Enjoying retirement is part of the American dream. In preparation for this milestone, many imagine the activities they will do, whether or not they will relocate and what exciting trips they might take. But other considerations that some might fail to think about are whether they're fully prepared for both the planned and unexpected expenses that can occur after leaving the workforce. You may feel ready for retirement emotionally, but are you truly prepared financially?
Planning for retirement can be complicated. Recent research by my company, Ameriprise Financial, found that on average, Americans nearing retirement report a gap of nearly $200,000 between what they have saved for their retirement and what they believe they will actually need to live comfortably in retirement. According to the same survey, many Americans also lack confidence about being able to cover the necessary expenses in retirement such as housing, food and taxes.

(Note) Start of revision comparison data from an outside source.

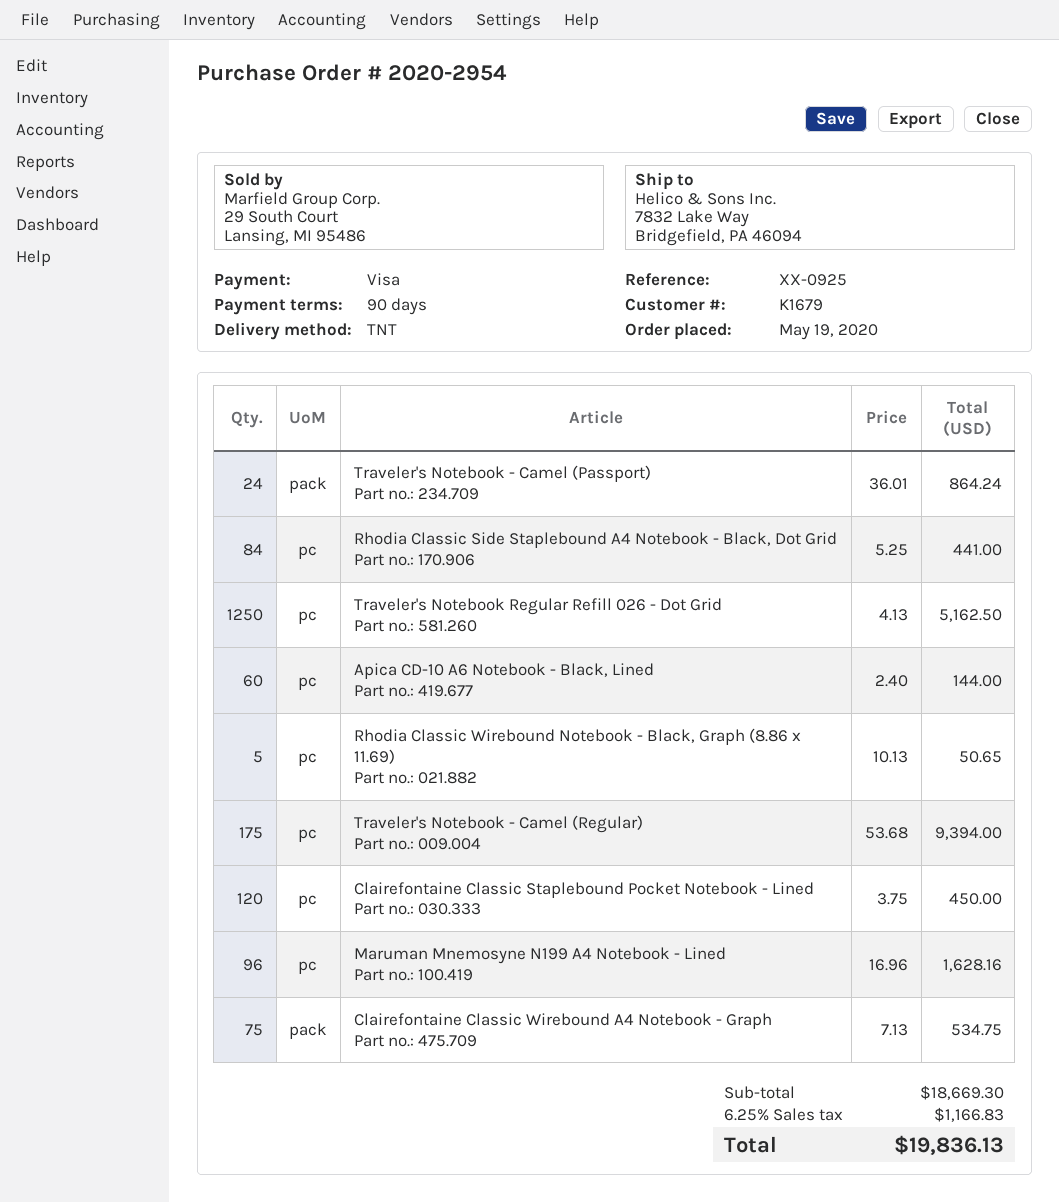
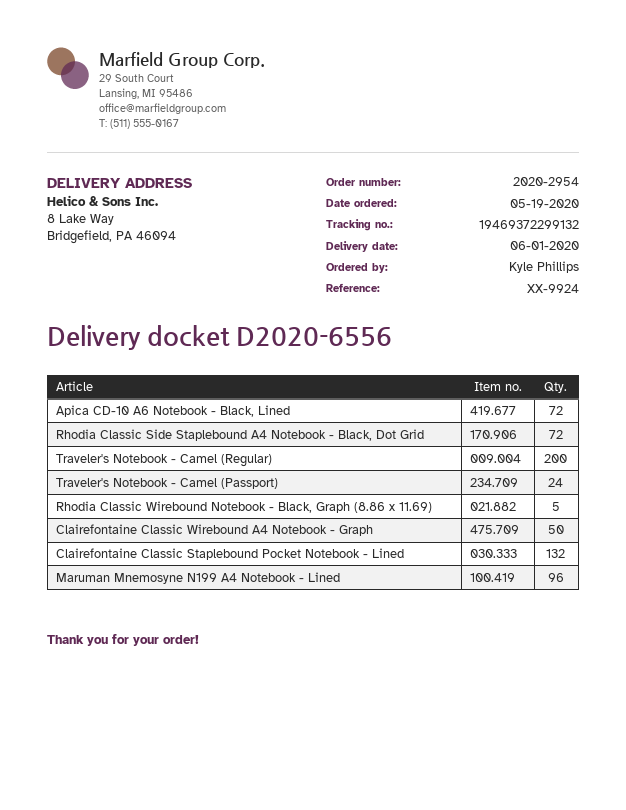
reference: XX-0925 -> XX-9924
ship to: 7832 Lake Way, Bridgefield, PA 46094 -> 8 Lake Way, Bridgefield, PA 46094
Rhodia Classic Side Staplebound A4 Notebook - Black, Dot Grid: 84 -> 72
Traveler's Notebook Regular Refill 026 - Dot Grid: 1250 -> none
Apica CD-10 A6 Notebook - Black, Lined: 60 -> 72
Traveler's Notebook - Camel (Regular): 175 -> 200
Clairefontaine Classic Staplebound Pocket Notebook - Lined: 120 -> 132
Clairefontaine Classic Wirebound A4 Notebook - Graph: 75 -> 50

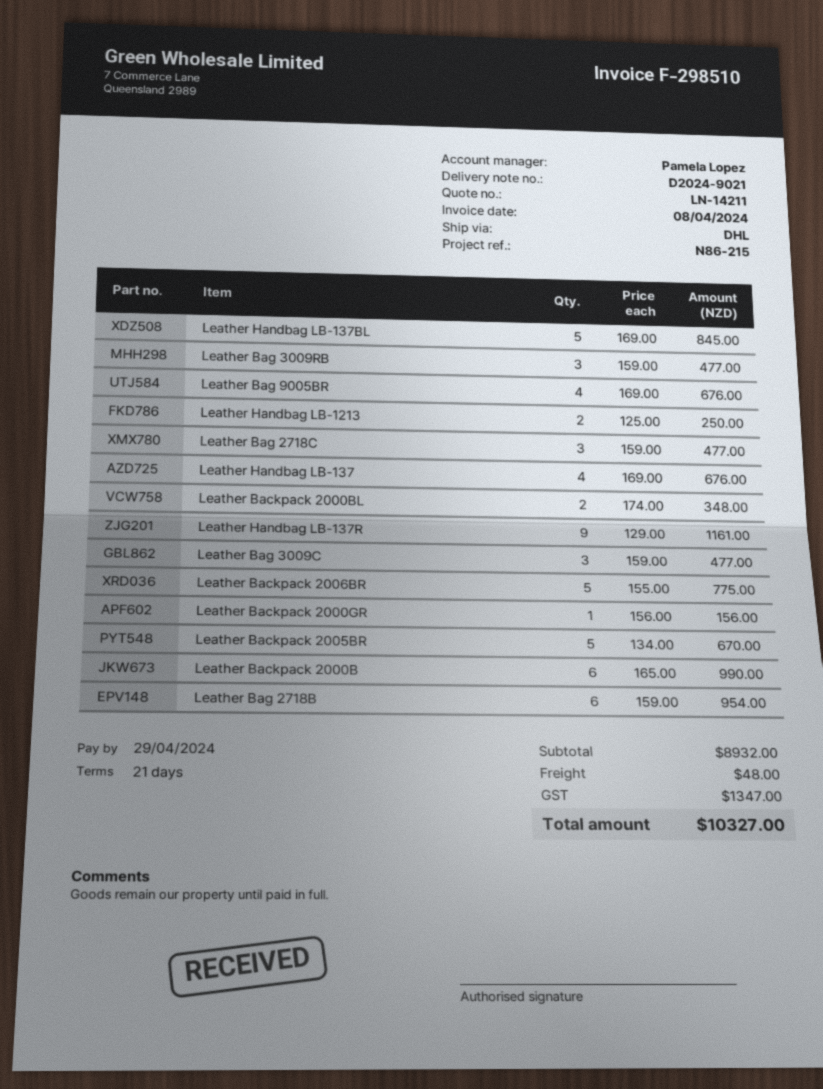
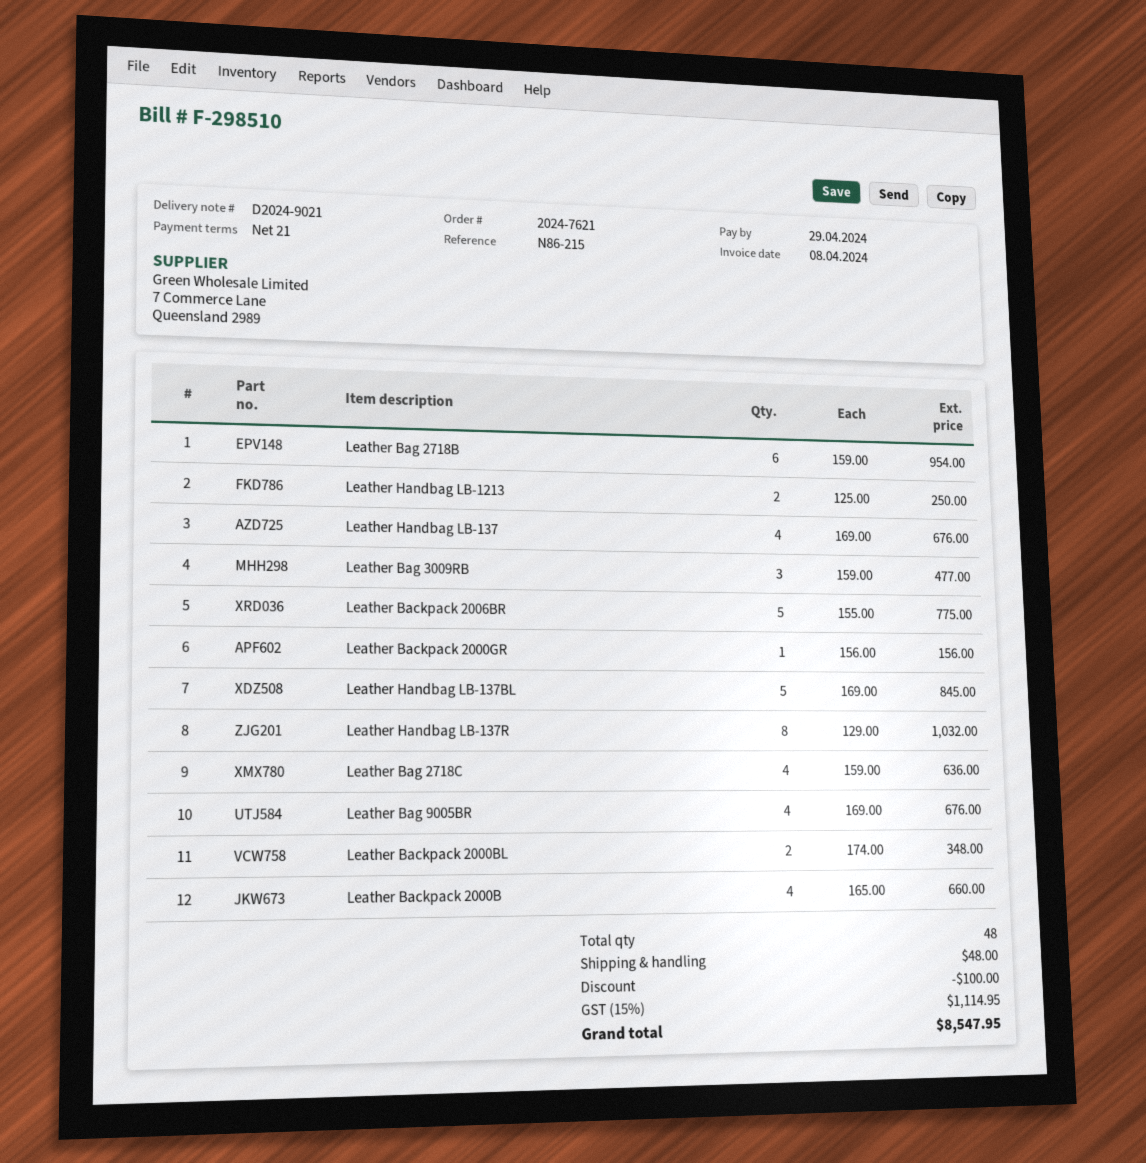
Leather Bag 2718C: 3 x 159.00 = 477.00 -> 4 x 159.00 = 636.00
Leather Handbag LB-137R: 9 x 129.00 = 1161.00 -> 8 x 129.00 = 1032.00
Leather Bag 3009C: 3 x 159.00 = 477.00 -> none
Leather Backpack 2005BR: 5 x 134.00 = 670.00 -> none
Leather Backpack 2000B: 6 x 165.00 = 990.00 -> 4 x 165.00 = 660.00
discount: none -> 100.00
tax: 1347.00 -> 1114.95
total: 10327.00 -> 8547.95

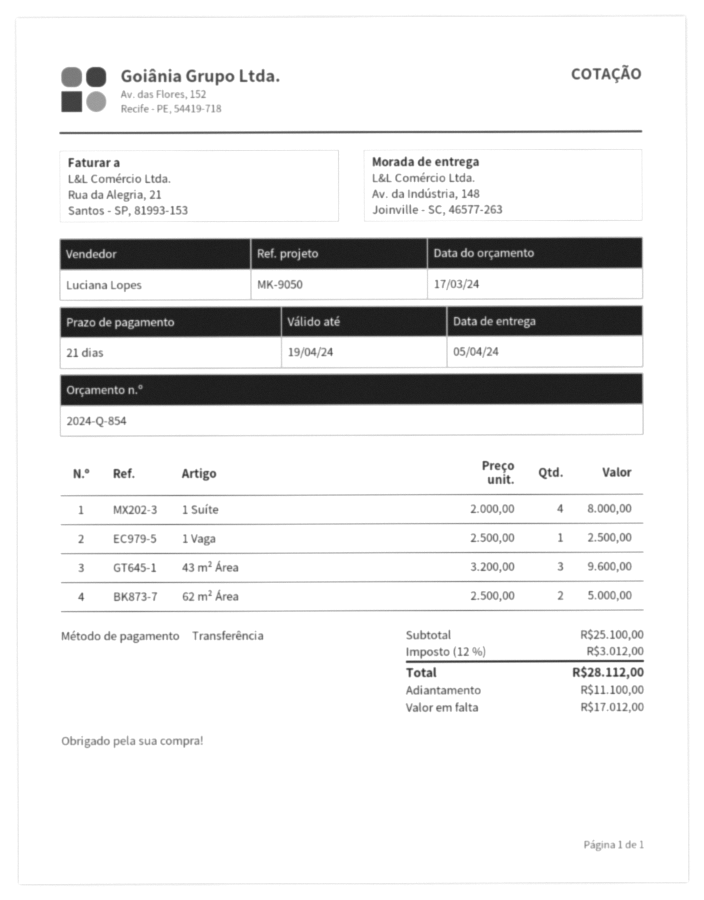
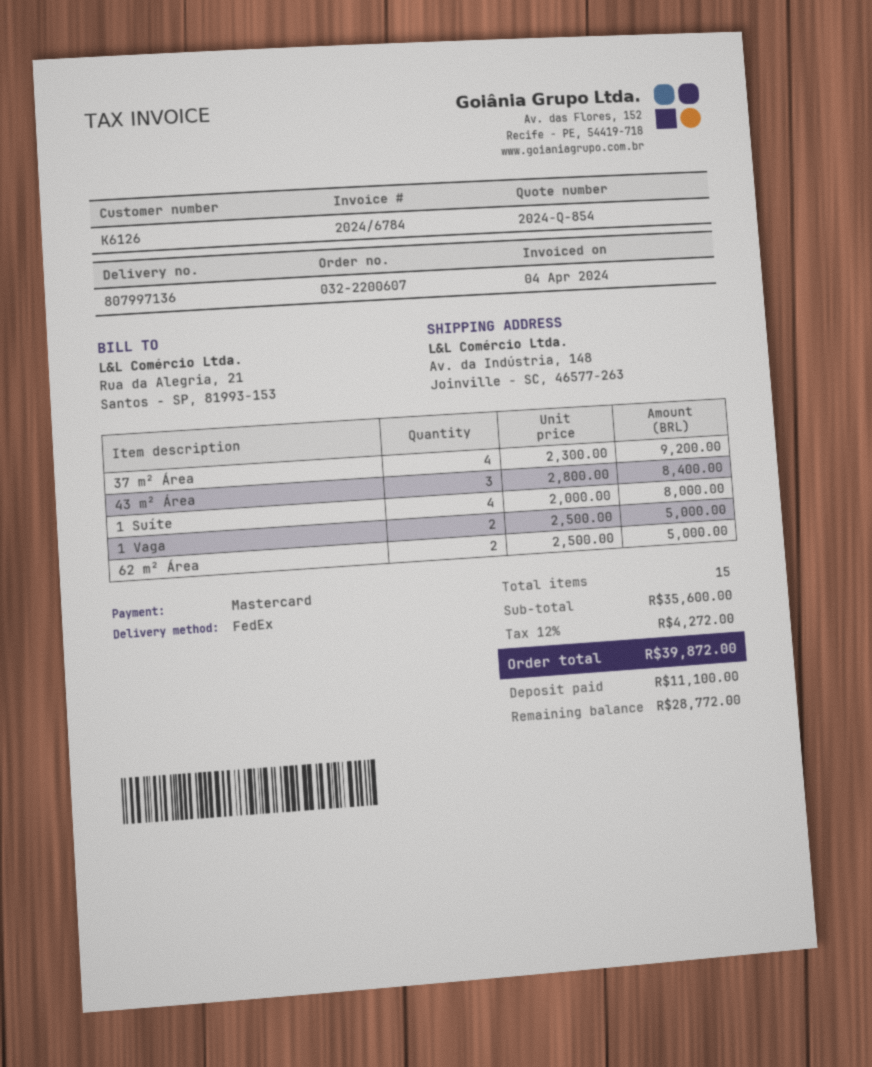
payment method: bank transfer -> Mastercard
1 Vaga: 1 x 2500.00 = 2500.00 -> 2 x 2500.00 = 5000.00
43 m² Área: 3 x 3200.00 = 9600.00 -> 3 x 2800.00 = 8400.00
37 m² Área: none -> 4 x 2300.00 = 9200.00
subtotal: 25100.00 -> 35600.00
tax: 12% = 3012.00 -> 12% = 4272.00
total: 28112.00 -> 39872.00
balance: 17012.00 -> 28772.00

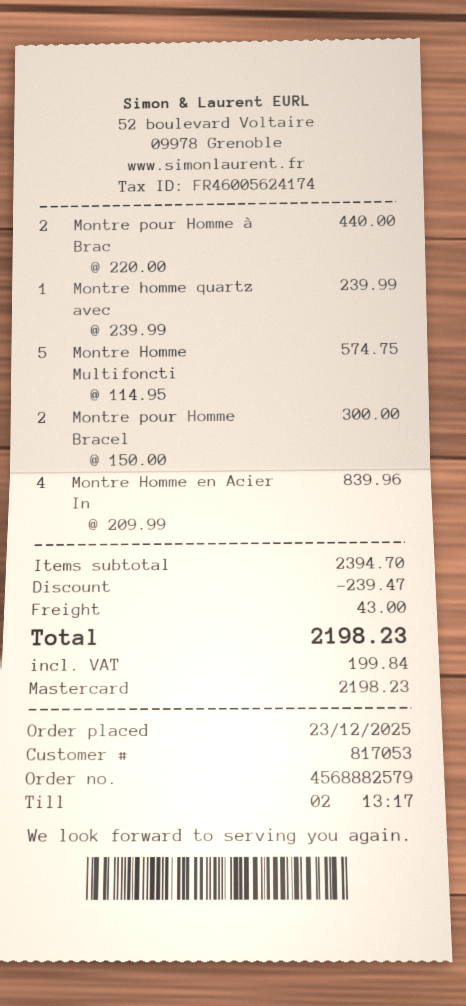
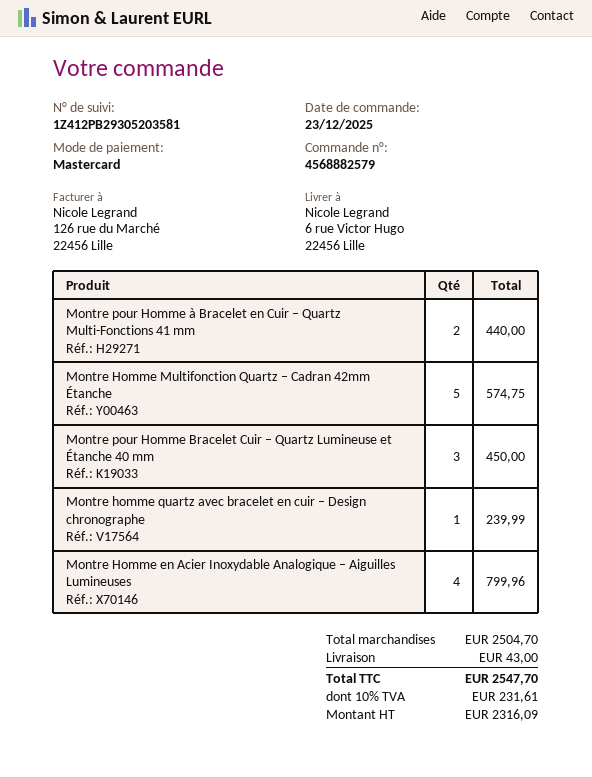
Montre pour Homme Bracel: 2 for 300.00 -> 3 for 450.00
Montre Homme en Acier In: 4 for 839.96 -> 4 for 799.96
subtotal: 2394.70 -> 2504.70
discount: 239.47 -> none
tax: 199.84 -> 231.61
total: 2198.23 -> 2547.70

Don't let these numbers scare you away from planning for your retirement future. It is never too late -- or early -- to begin planning. To feel more confident and secure about your retirement, consider addressing the following four areas:
Covering essentials. Essential, or basic, expenses are at the foundation of any retirement strategy and include ongoing necessities such as food, housing, taxes and medical expenses. Because economic conditions are uncertain, your goal should be to cover these essential expenses with solutions that offer a guaranteed or stable income. Examples of guaranteed or stable income include social security or a defined benefit plan.
Ensuring your lifestyle. Most people planning for retirement also have additional lifestyle goals they want to pursue, such as travel, hobbies and spending more time with family. Consider working with a financial professional to develop a strategy to cover the expenses that result from your lifestyle goals. Taking steps to match which assets you will use for which expenses during retirement can help you feel more confident about being able to do the things you need and want to do in the future.
Preparing for the unexpected. Unanticipated events can have a devastating impact on retirement plans. Be sure to develop a game plan to navigate any bumps in the road that may occur during your retirement. Medical expenses, personal liability, supporting a family member and loss of a spouse are some of the most prevalent unanticipated events. Ensuring you have proper insurance in place and developing plans "B" and "C" can make all the difference in your financial security if one of these events happens to you in the future.
Leaving a legacy. After you have accounted for essential and lifestyle expenses and have factored in how you'll cover the unexpected, it's important to create a legacy plan for any of your remaining assets. Having a plan in place to transfer assets effectively to your loved ones and to the causes or organizations that are important to you can help give you peace of mind as you age. It is prudent to acknowledge the possibility that you may experience mental or physical decline during your retirement; to help ensure that your assets are utilized according to your wishes, work prepare a limited financial power of attorney, a healthcare directive and a living will.
Many financial advisors use the four principles outlined above as a framework to help their clients work towards a more confident retirement, even if they're starting later than planned. It can be overwhelming to consider all aspects of preparing for your financial future, but you likely won't regret doing so. Sitting down with a pen and paper, and perhaps a financial professional, can be extremely beneficial as you set goals and plan for this major life milestone.